It's not just you. Many of them here don't have better job than just counting their symptoms with "how screwed I am today" stories. 
I understand that all of us feel really awful, but whining every day for months or years about this condition is the worst thing person with DP can do. You are all simply feeding your fears by counting same symptoms every day. 
Everybody with DP/DR knows it's really hard to live with DP, but whining here on daily base ain't gonna cure anybody. 
When I am at worst, I'm not coming to this board by saying "I feel awful today, probably I will end in psychiatristic hospital, I have this for thousands and thousands of years etc." 
Would that help me? 
Would help if somebody says to me then "just stay strong... take a medicaments... go to hospital... blah blah blah"... no, it wouldn't help me a bit. 
Stop counting your symptoms for a while and go ride a bike, hang with your friends, excercise outside while it's sunny, listen to the music etc. 
The only good thing on this board is "recovery" section. Everything else is mostly completely useless.
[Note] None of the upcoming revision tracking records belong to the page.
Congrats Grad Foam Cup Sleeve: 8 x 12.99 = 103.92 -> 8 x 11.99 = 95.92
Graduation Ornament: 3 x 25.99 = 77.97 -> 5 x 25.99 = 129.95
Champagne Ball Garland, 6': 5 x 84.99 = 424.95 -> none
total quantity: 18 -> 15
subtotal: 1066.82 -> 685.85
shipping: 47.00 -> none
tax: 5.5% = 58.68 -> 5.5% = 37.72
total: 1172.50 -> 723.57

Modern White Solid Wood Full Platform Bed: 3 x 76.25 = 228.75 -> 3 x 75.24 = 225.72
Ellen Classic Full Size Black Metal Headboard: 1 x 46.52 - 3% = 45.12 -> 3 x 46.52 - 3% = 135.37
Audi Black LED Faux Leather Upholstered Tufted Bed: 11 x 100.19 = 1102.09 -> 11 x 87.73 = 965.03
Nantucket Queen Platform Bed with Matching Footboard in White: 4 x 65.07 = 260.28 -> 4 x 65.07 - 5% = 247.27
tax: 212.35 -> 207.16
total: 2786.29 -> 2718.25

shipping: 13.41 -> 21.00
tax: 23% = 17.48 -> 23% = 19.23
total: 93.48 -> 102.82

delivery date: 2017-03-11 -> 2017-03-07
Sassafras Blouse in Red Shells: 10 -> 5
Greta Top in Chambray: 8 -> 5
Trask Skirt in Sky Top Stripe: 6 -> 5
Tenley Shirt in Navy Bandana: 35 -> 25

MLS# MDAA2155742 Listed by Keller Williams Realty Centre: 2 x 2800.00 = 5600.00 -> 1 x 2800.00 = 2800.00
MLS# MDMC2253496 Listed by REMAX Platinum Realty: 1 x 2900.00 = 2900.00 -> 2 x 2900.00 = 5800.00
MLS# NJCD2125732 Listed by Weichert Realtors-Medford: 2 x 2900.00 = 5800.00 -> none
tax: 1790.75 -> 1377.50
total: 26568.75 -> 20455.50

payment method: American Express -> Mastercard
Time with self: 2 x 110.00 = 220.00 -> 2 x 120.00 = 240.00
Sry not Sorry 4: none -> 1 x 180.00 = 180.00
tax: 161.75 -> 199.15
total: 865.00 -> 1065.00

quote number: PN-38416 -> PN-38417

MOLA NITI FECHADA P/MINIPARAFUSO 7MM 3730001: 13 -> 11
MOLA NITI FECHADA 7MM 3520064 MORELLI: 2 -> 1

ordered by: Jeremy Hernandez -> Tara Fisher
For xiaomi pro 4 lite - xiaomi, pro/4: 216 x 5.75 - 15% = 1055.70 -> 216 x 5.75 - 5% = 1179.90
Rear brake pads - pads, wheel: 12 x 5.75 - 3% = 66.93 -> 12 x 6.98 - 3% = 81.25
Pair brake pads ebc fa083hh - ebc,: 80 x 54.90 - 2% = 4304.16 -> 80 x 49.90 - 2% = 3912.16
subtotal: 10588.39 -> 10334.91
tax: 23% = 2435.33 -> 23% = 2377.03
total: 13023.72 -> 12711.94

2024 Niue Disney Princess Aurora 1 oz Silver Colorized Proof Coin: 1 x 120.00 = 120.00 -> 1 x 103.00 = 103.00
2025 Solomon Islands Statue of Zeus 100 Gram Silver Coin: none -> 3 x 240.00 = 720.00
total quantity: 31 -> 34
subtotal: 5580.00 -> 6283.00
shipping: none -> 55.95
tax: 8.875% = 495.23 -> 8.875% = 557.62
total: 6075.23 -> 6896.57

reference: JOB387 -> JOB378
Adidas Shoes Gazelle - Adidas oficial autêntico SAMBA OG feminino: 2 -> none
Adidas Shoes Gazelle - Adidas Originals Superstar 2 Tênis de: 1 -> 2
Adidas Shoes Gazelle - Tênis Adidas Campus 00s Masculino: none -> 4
By reading many of posts I felt even worse. 
When I put some link to some recovery story, there is almost not any response, but when somebody starts to whine, we have 1000 responses then with "oh, I feel awful too" kind of responses.
So, do you people want to recover or not!? Do you really need to confirm to yourself every f***ing second of your life that you have DP/DR? 
YES, YOU HAVE IT AND YOU ARE SCREWED JUST LIKE ME! 
Is that fact makes you to feel better or you will need to confirm that fact after 1 hour again?
I understand people that are scared after having this for 1st time in their life, so they don't know what is wrong with them, so they find some comfort in knowing that they are not the only ones, but counting your symptoms for months and months here you only scare other people and you scare yourself.


----------



## 2deepathinker (Aug 17, 2009)

nix said:


> It's not just you. Many of them here don't have better job than just counting their symptoms with "how screwed I am today" stories.
> I understand that all of us feel really awful, but whining every day for months or years about this condition is the worst thing person with DP can do. You are all simply feeding your fears by counting same symptoms every day.
> Everybody with DP/DR knows it's really hard to live with DP, but whining here on daily base ain't gonna cure anybody.
> When I am at worst, I'm not coming to this board by saying "I feel awful today, probably I will end in psychiatristic hospital, I have this for thousands and thousands of years etc."
> ...


I don't know what to say to you other than that it makes me actually feel good, not bad to read other people's symptoms.


----------



## nix (Feb 27, 2010)

2deepathinker said:


> I don't know what to say to you other than that it makes me actually feel good, not bad to read other people's symptoms.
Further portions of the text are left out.